Exercise prompt
Without including any images, please transcribe all the lines below exactly.

Available records
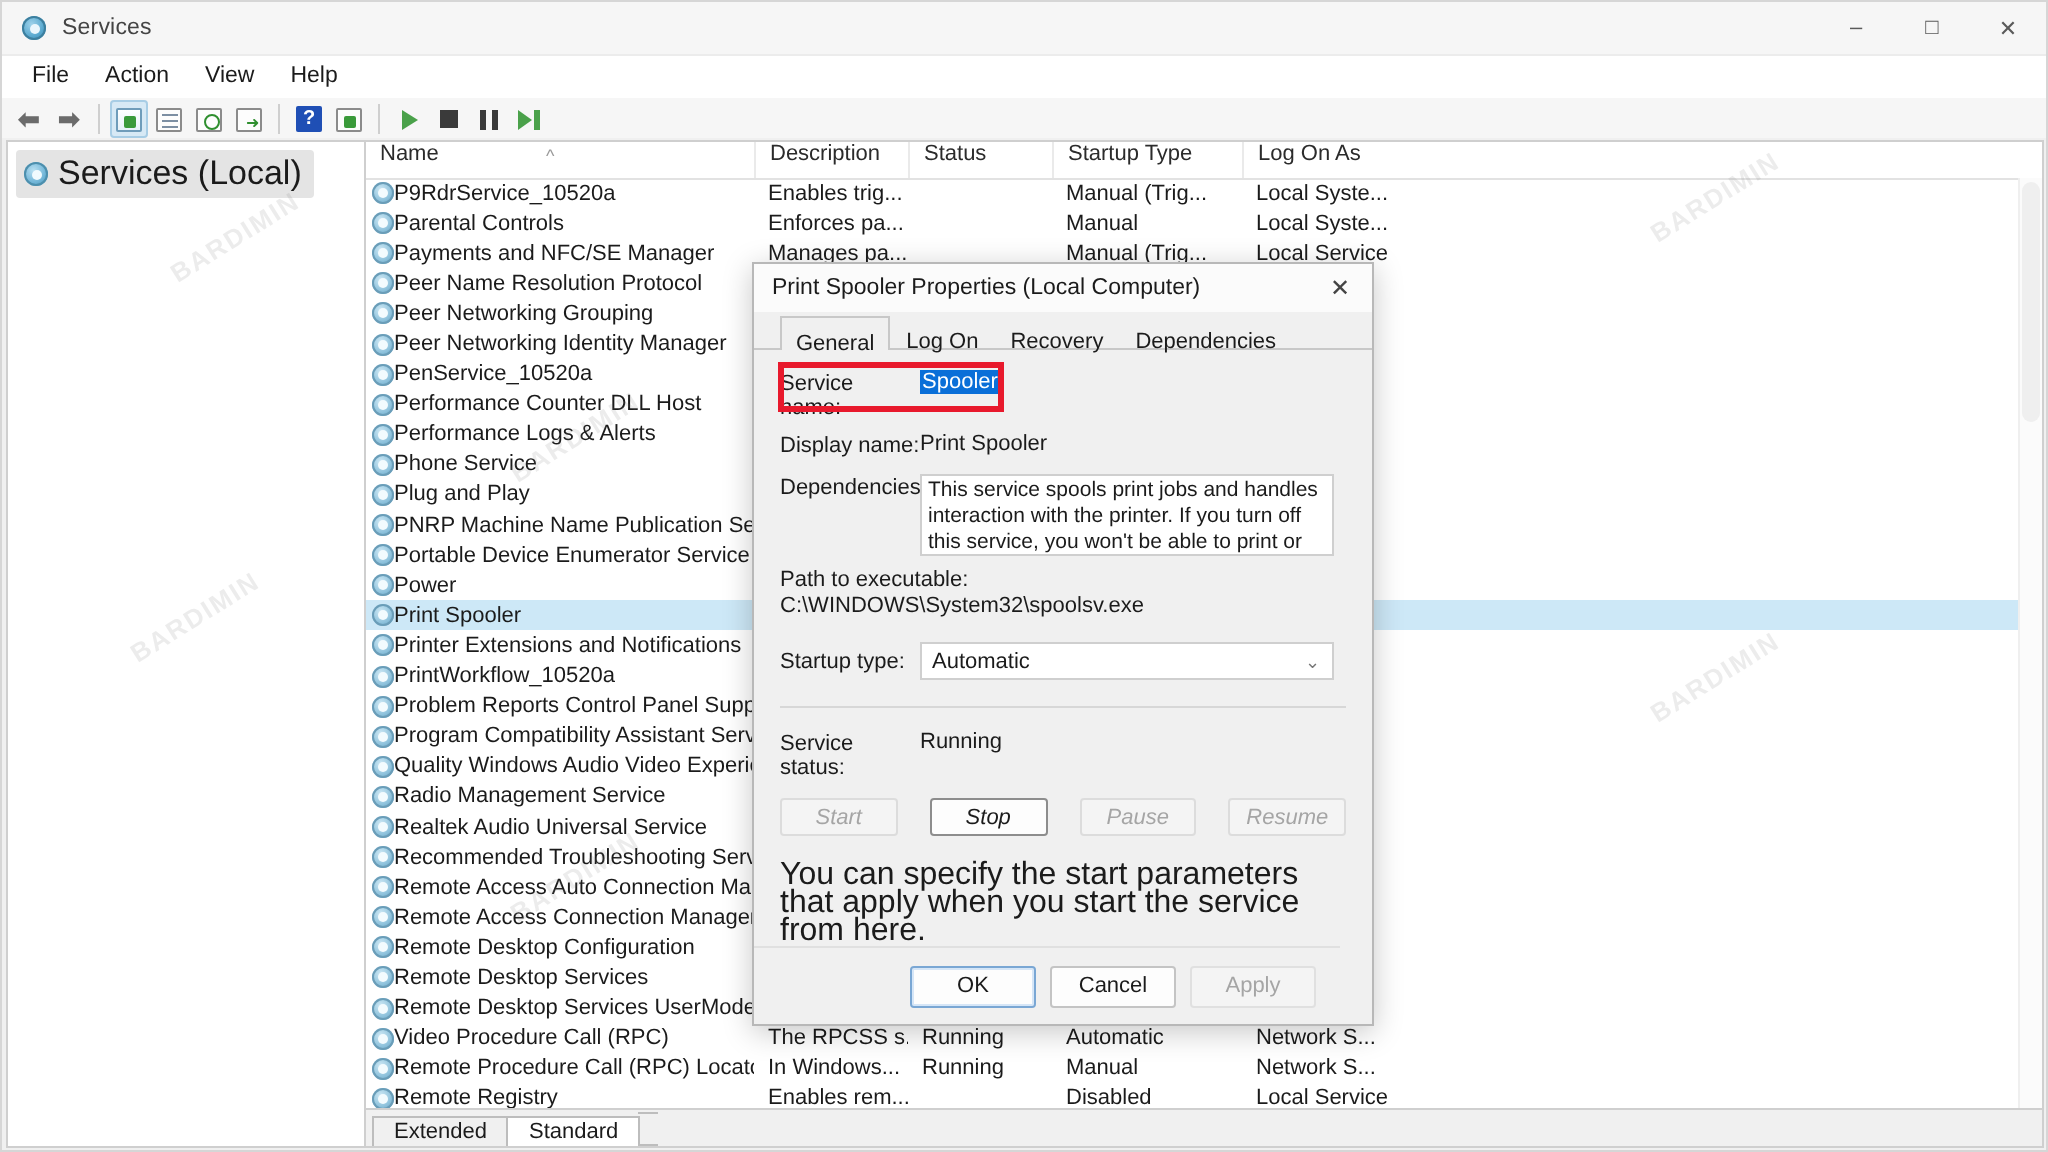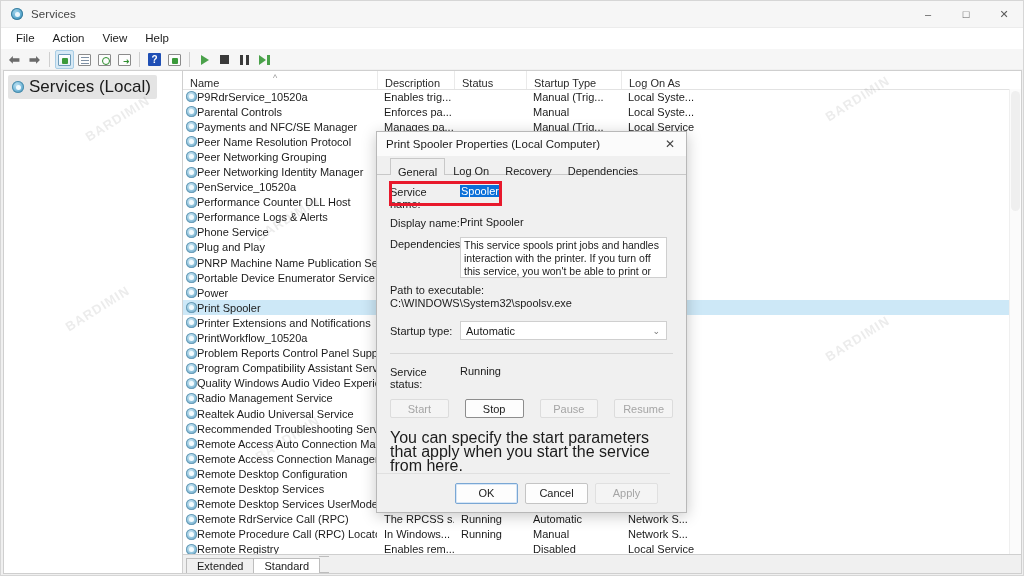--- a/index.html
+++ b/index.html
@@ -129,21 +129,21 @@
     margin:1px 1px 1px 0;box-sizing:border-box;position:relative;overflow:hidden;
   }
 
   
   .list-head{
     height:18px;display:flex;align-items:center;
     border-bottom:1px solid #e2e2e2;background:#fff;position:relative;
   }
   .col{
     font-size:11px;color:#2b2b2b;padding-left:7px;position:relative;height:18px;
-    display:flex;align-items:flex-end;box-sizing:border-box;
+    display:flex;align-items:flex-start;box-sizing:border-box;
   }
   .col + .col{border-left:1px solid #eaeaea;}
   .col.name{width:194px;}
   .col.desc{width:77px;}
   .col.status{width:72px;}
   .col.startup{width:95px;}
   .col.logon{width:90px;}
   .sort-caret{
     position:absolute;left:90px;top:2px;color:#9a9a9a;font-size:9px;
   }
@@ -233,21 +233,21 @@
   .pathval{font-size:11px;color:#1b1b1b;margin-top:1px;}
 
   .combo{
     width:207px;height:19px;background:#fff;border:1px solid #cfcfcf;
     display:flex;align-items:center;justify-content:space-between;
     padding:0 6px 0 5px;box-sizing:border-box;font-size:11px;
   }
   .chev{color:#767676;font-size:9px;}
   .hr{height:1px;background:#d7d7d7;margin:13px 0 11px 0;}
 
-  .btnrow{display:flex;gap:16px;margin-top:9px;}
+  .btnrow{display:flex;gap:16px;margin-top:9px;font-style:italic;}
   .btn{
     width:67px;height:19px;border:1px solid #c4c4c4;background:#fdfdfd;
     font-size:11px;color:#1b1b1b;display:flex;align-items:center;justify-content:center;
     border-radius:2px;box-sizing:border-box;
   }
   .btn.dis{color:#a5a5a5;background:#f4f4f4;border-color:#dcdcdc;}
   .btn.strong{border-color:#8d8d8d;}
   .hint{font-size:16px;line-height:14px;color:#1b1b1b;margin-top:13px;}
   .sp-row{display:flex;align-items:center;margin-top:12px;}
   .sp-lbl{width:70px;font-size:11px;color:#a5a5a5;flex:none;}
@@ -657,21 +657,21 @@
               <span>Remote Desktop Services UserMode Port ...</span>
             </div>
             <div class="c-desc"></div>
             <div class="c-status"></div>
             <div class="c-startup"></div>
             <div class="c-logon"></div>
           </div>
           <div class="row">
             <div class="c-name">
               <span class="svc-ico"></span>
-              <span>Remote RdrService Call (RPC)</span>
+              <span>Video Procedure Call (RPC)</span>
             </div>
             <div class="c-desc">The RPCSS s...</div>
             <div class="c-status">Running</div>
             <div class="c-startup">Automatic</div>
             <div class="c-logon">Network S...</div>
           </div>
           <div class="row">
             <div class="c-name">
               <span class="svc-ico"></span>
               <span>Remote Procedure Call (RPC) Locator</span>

Result of the exercise
--- a/index.html
+++ b/index.html
@@ -129,21 +129,21 @@
     margin:1px 1px 1px 0;box-sizing:border-box;position:relative;overflow:hidden;
   }
 
   
   .list-head{
     height:18px;display:flex;align-items:center;
     border-bottom:1px solid #e2e2e2;background:#fff;position:relative;
   }
   .col{
     font-size:11px;color:#2b2b2b;padding-left:7px;position:relative;height:18px;
-    display:flex;align-items:flex-end;box-sizing:border-box;
+    display:flex;align-items:flex-start;box-sizing:border-box;
   }
   .col + .col{border-left:1px solid #eaeaea;}
   .col.name{width:194px;}
   .col.desc{width:77px;}
   .col.status{width:72px;}
   .col.startup{width:95px;}
   .col.logon{width:90px;}
   .sort-caret{
     position:absolute;left:90px;top:2px;color:#9a9a9a;font-size:9px;
   }
@@ -233,21 +233,21 @@
   .pathval{font-size:11px;color:#1b1b1b;margin-top:1px;}
 
   .combo{
     width:207px;height:19px;background:#fff;border:1px solid #cfcfcf;
     display:flex;align-items:center;justify-content:space-between;
     padding:0 6px 0 5px;box-sizing:border-box;font-size:11px;
   }
   .chev{color:#767676;font-size:9px;}
   .hr{height:1px;background:#d7d7d7;margin:13px 0 11px 0;}
 
-  .btnrow{display:flex;gap:16px;margin-top:9px;}
+  .btnrow{display:flex;gap:16px;margin-top:9px;font-style:italic;}
   .btn{
     width:67px;height:19px;border:1px solid #c4c4c4;background:#fdfdfd;
     font-size:11px;color:#1b1b1b;display:flex;align-items:center;justify-content:center;
     border-radius:2px;box-sizing:border-box;
   }
   .btn.dis{color:#a5a5a5;background:#f4f4f4;border-color:#dcdcdc;}
   .btn.strong{border-color:#8d8d8d;}
   .hint{font-size:16px;line-height:14px;color:#1b1b1b;margin-top:13px;}
   .sp-row{display:flex;align-items:center;margin-top:12px;}
   .sp-lbl{width:70px;font-size:11px;color:#a5a5a5;flex:none;}
@@ -657,21 +657,21 @@
               <span>Remote Desktop Services UserMode Port ...</span>
             </div>
             <div class="c-desc"></div>
             <div class="c-status"></div>
             <div class="c-startup"></div>
             <div class="c-logon"></div>
           </div>
           <div class="row">
             <div class="c-name">
               <span class="svc-ico"></span>
-              <span>Remote RdrService Call (RPC)</span>
+              <span>Video Procedure Call (RPC)</span>
             </div>
             <div class="c-desc">The RPCSS s...</div>
             <div class="c-status">Running</div>
             <div class="c-startup">Automatic</div>
             <div class="c-logon">Network S...</div>
           </div>
           <div class="row">
             <div class="c-name">
               <span class="svc-ico"></span>
               <span>Remote Procedure Call (RPC) Locator</span>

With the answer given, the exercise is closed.